For one, these stories are set on the same 75-acre farm, land that has been tended by my family for generations. They both involve difficult and, if we look closely enough, beautiful work. They’re both weather-dependent and responsive to the seasons, and both happen on the same scale. These are stories that unfold on a small family farm and are rooted in the particularities of that place and its people.

These are also stories about touch. As conventional American agriculture has grown larger and more industrial, charging ahead under the masquerades of efficiency and “progress,” the frequency of touch has dwindled. Some “farmers” sit in offices miles away from their fields and send employees to manage their crops. These employees may be piloting a million-dollar machine, punching buttons and flipping switches but not feeling the crop itself. With GPS-driven tractors, they may not even touch their steering wheels. By many accounts, these are the farmers our economy calls successful, though that begs the question of what defines success—and what tremendous failures occur in the process.

Am I suggesting that we should plant and harvest all American crops by hand? That every ear of corn, every bushel of wheat, every bale of hay be handled by a human hand? No. But there’s something lost when we limit touch. When we grow distant from the land and its bounty. When we can’t, or don’t, feel what we’re farming.

Some people like to talk about farmers “needing to get their hands in the dirt.” That phrase makes me laugh. When I hear it, I imagine someone spinning, panicking, holding their hands out in front of their face, scurrying to a bare spot of loose soil to shove their hands into the dirt. Instant relief washes over their face once they’re wrist-deep in the ground. “Ahhh,” the farmer sighs and smiles, “that’s better.”

So while there’s something silly and comical about that popular “hands in the soil” image, there’s truth in the power of touch, in large part because a scale that enables touch can also inspire love and fidelity.

Wendell Berry writes that imagination—or deep attunement and connection to place—yields affection, and it is affection that stimulates loving, sometimes self-sacrificial stewardship. We care for what we love, we love what we know, and we know what we’re close enough to touch. Maybe that’s why the verb “to grasp” can mean both to seize something with one’s hands and to understand something with one’s heart and mind.
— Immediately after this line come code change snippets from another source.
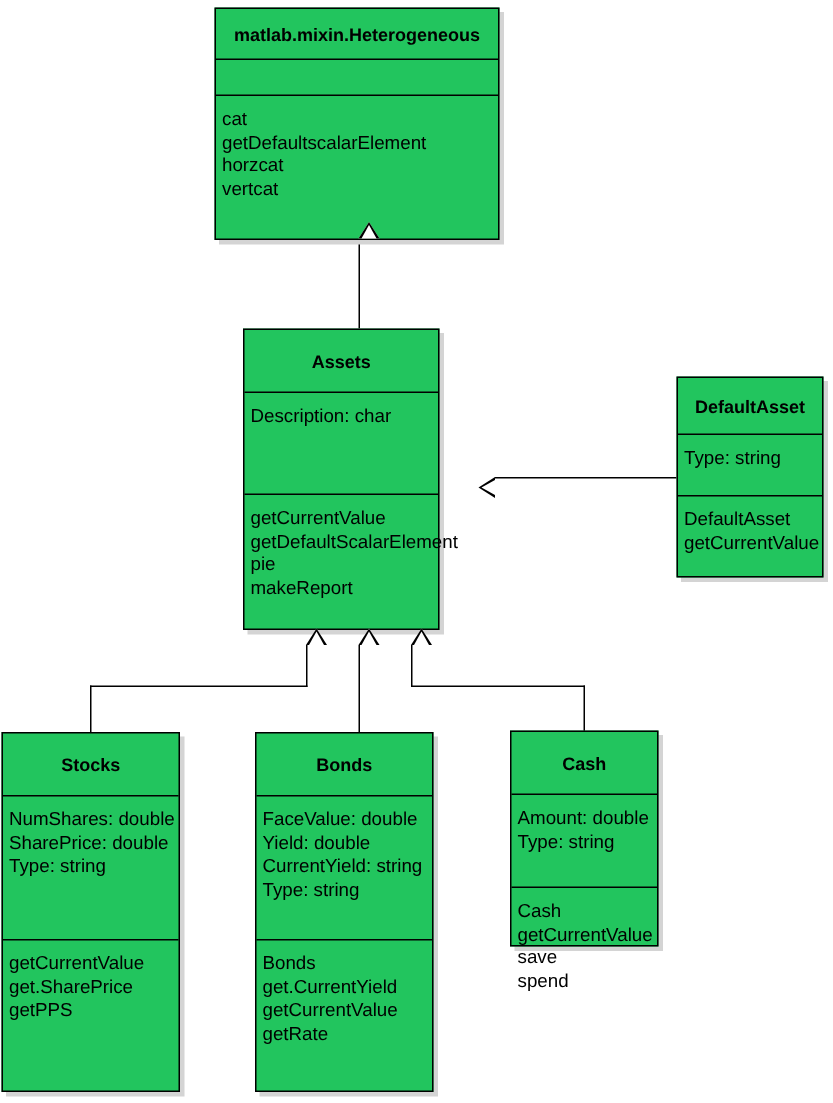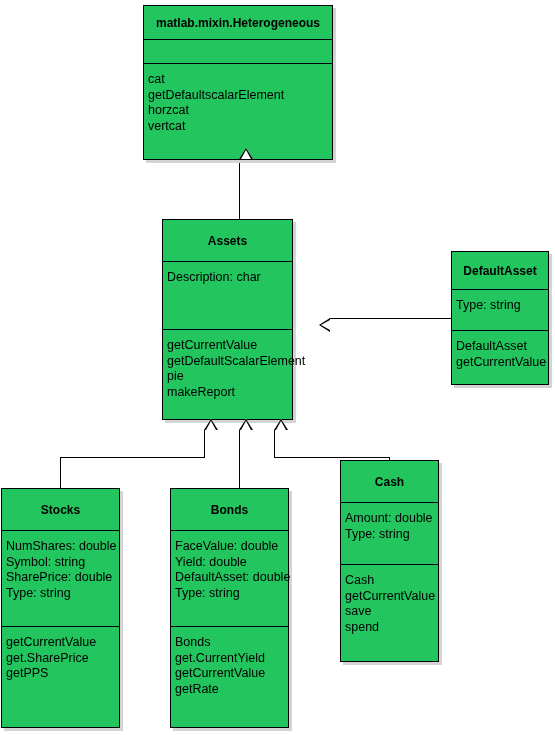--- a/index.html
+++ b/index.html
@@ -216,7 +216,7 @@
     </div>
   </div>
 
-  <div class="uml-class" style="left:340px; top:460px; width:99px; height:202px;">
+  <div class="uml-class" style="left:340px; top:487px; width:99px; height:144px;">
     <div class="uml-name" style="height:42px;">Cash</div>
     <div class="uml-compartment divided" style="height:62px;">
       <div class="uml-row">Amount: double</div>

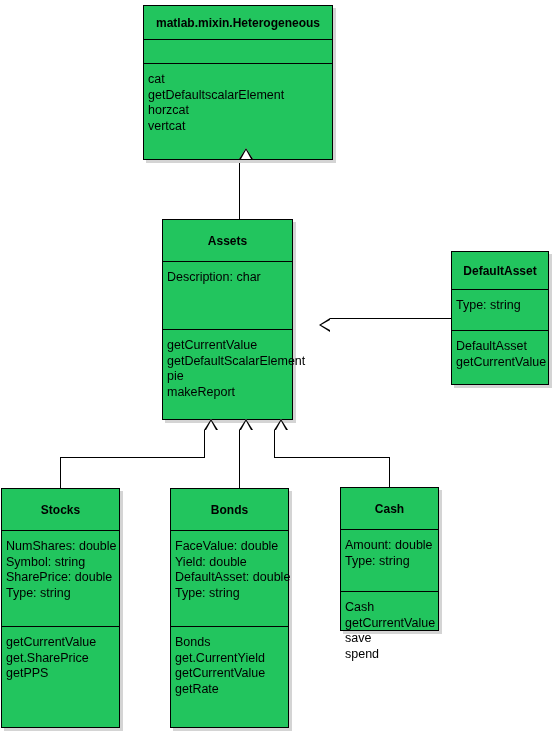--- a/index.html
+++ b/index.html
@@ -189,7 +189,6 @@
     <div class="uml-name" style="height:42px;">Stocks</div>
     <div class="uml-compartment divided" style="height:96px;">
       <div class="uml-row">NumShares: double</div>
-      <div class="uml-row">Symbol: string</div>
       <div class="uml-row">SharePrice: double</div>
       <div class="uml-row">Type: string</div>
     </div>

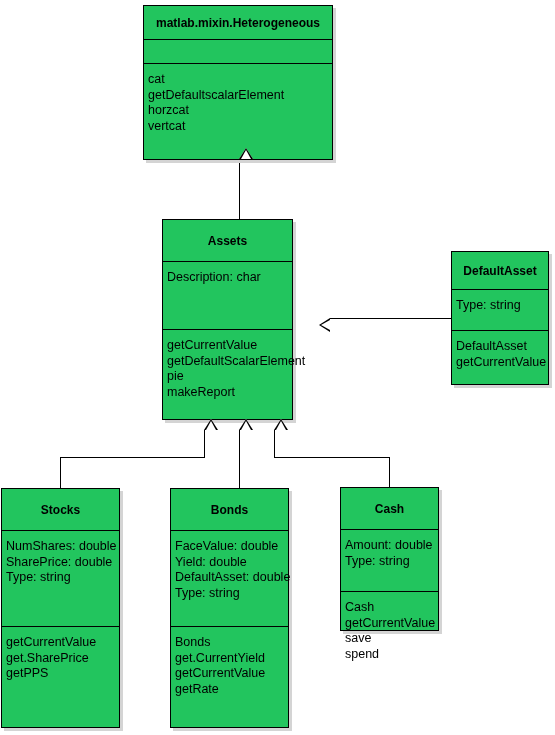--- a/index.html
+++ b/index.html
@@ -204,7 +204,7 @@
     <div class="uml-compartment divided" style="height:96px;">
       <div class="uml-row">FaceValue: double</div>
       <div class="uml-row">Yield: double</div>
-      <div class="uml-row">DefaultAsset: double</div>
+      <div class="uml-row">CurrentYield: string</div>
       <div class="uml-row">Type: string</div>
     </div>
     <div class="uml-compartment">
As it was once grown, tobacco, for all its many and grave problems, required closeness: the kind that required touching every single plant as it went into the ground. The kind that called the machine we rode a “setter” because we carefully “set” each plant into the earth. In a hay field, it’s the kind of closeness that touches every bale multiple times in the same day, that hauls it from the field to the barn, that stacks it intentionally in the loft and leaves it until—again by hand—we toss it down to be eaten by cows and calves.

When done well, there’s intimacy in this work. There’s love and care—for the crops grown, the people who grow them, and the land itself. In my mind, work done in these small-farm contexts offers some of the closest societal connections we have to the environment and the earth and each other.
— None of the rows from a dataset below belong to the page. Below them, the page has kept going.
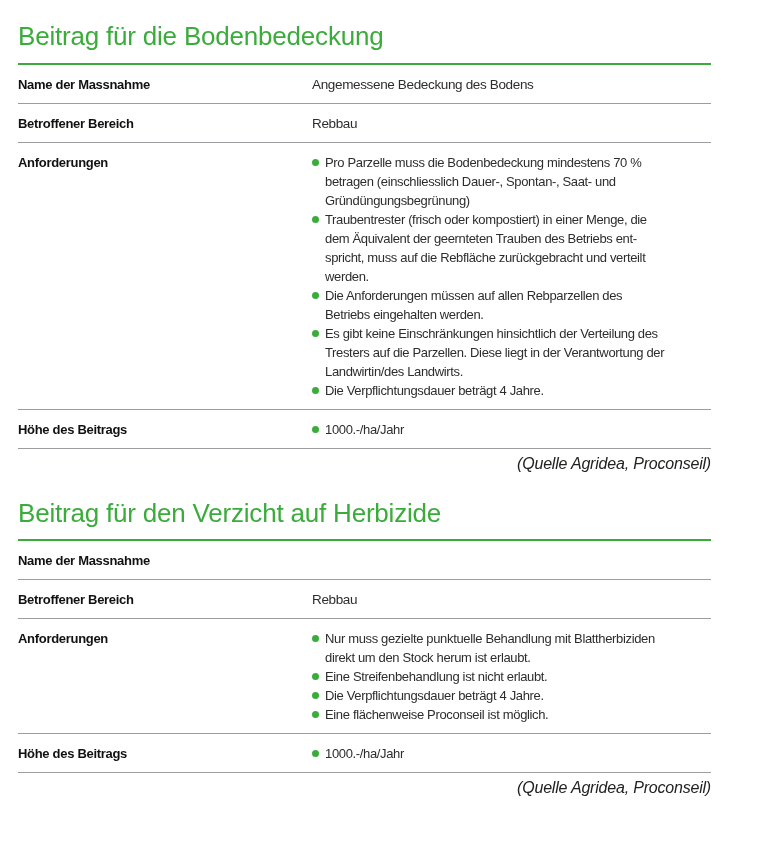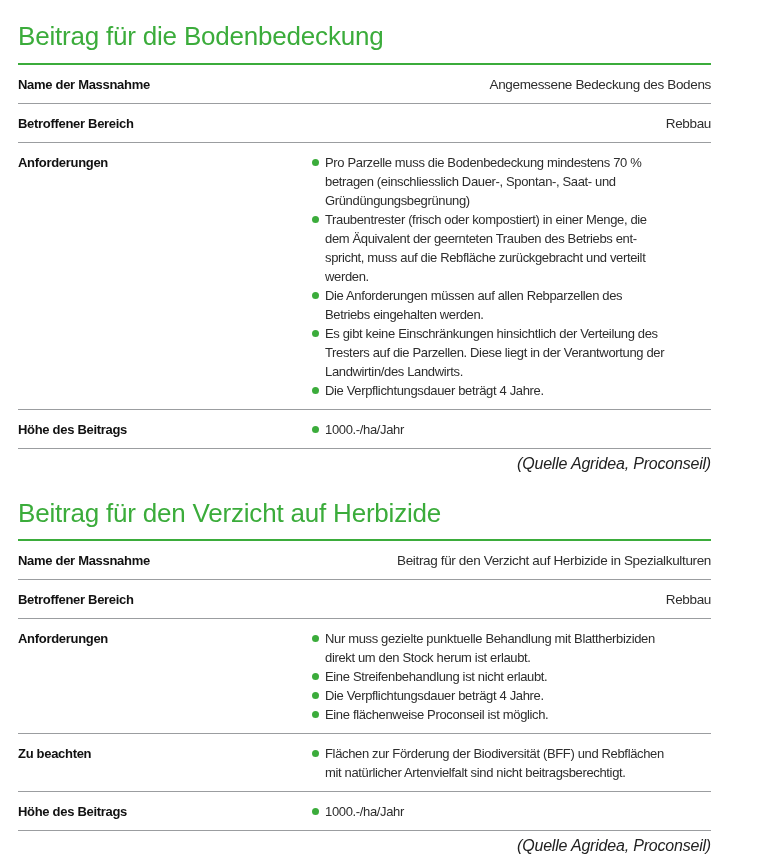--- a/index.html
+++ b/index.html
@@ -59,7 +59,6 @@
     line-height: 19px;
     white-space: pre-line;
     color: var(--text);
-    text-align: right;
   }
   ul.bullet-list {
     flex: 1;

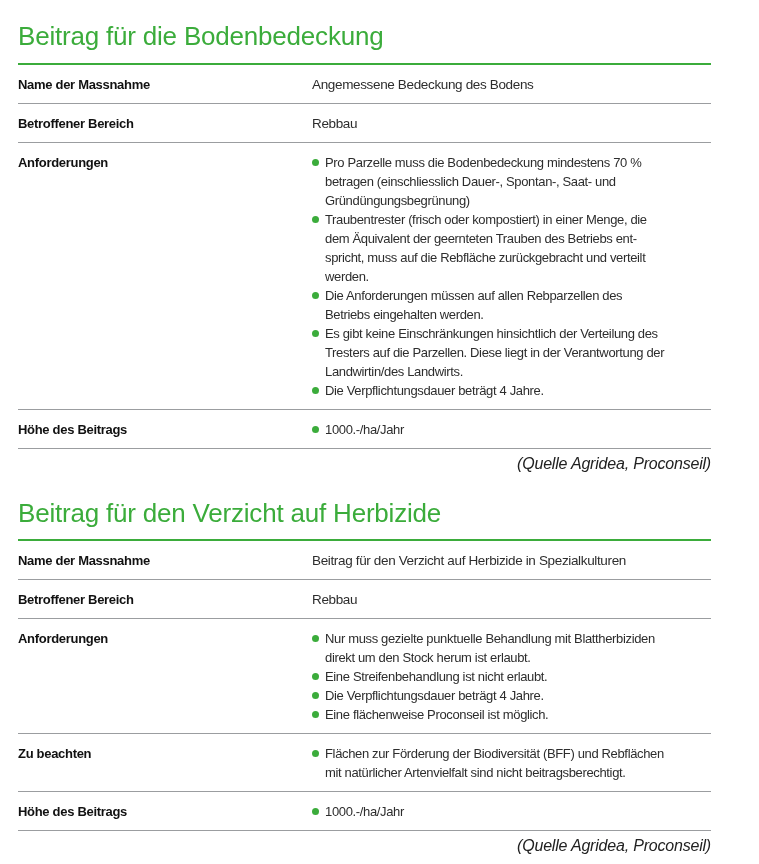--- a/index.html
+++ b/index.html
@@ -169,7 +169,6 @@
     <div>
       <div class="row">
         <div class="row-label">Name der Massnahme</div>
-        <div class="row-value">Beitrag für den Verzicht auf Herbizide in Spezialkulturen</div>
       </div>
 
       <div class="row">

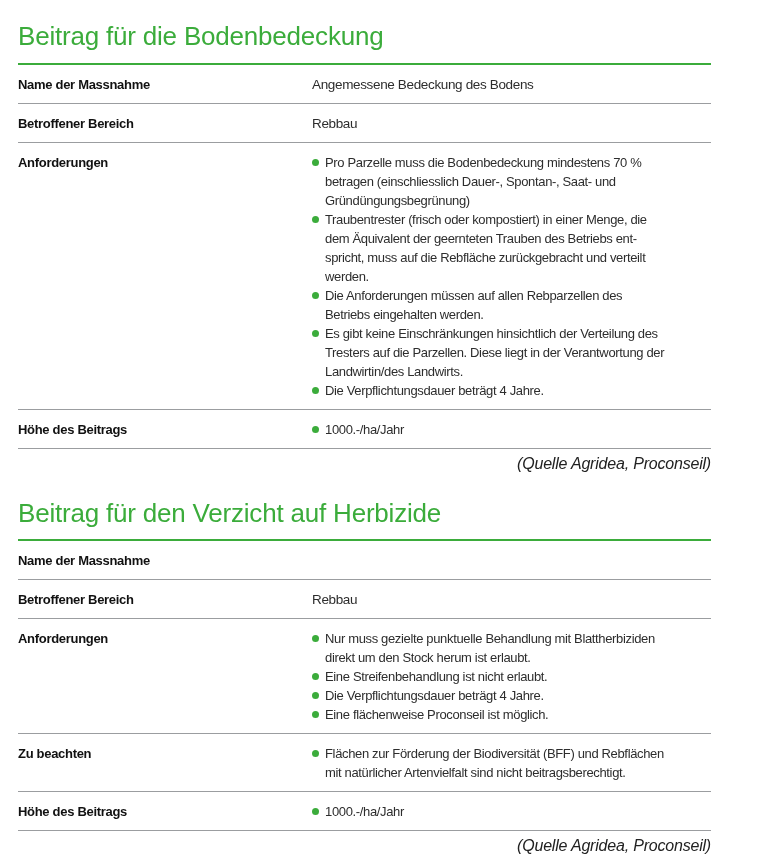--- a/index.html
+++ b/index.html
@@ -199,16 +199,6 @@
         </ul>
       </div>
 
-      <div class="row">
-        <div class="row-label">Zu beachten</div>
-        <ul class="bullet-list">
-          <li class="bullet-item">
-            <span class="bullet-dot"></span>
-            <span class="bullet-text">Flächen zur Förderung der Biodiversität (BFF) und Rebflächen
-mit natürlicher Artenvielfalt sind nicht beitragsberechtigt.</span>
-          </li>
-        </ul>
-      </div>
 
       <div class="row">
         <div class="row-label">Höhe des Beitrags</div>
We don’t need a return to tobacco. We don’t need wistful nostalgia for time gone by. But for a long list of environmental, agricultural, economic, and even spiritual reasons, we do need the active, loving connection that is possible on small farms. We need a scale that affords attention and affection.

We need an agriculture that is close enough to touch.


Brooks Lamb has served farms and farmers on local, state, and national levels. He currently works with American Farmland Trust and writes on agrarian and environmental issues. Originally from Holts Corner, Tennessee, he now lives in Memphis.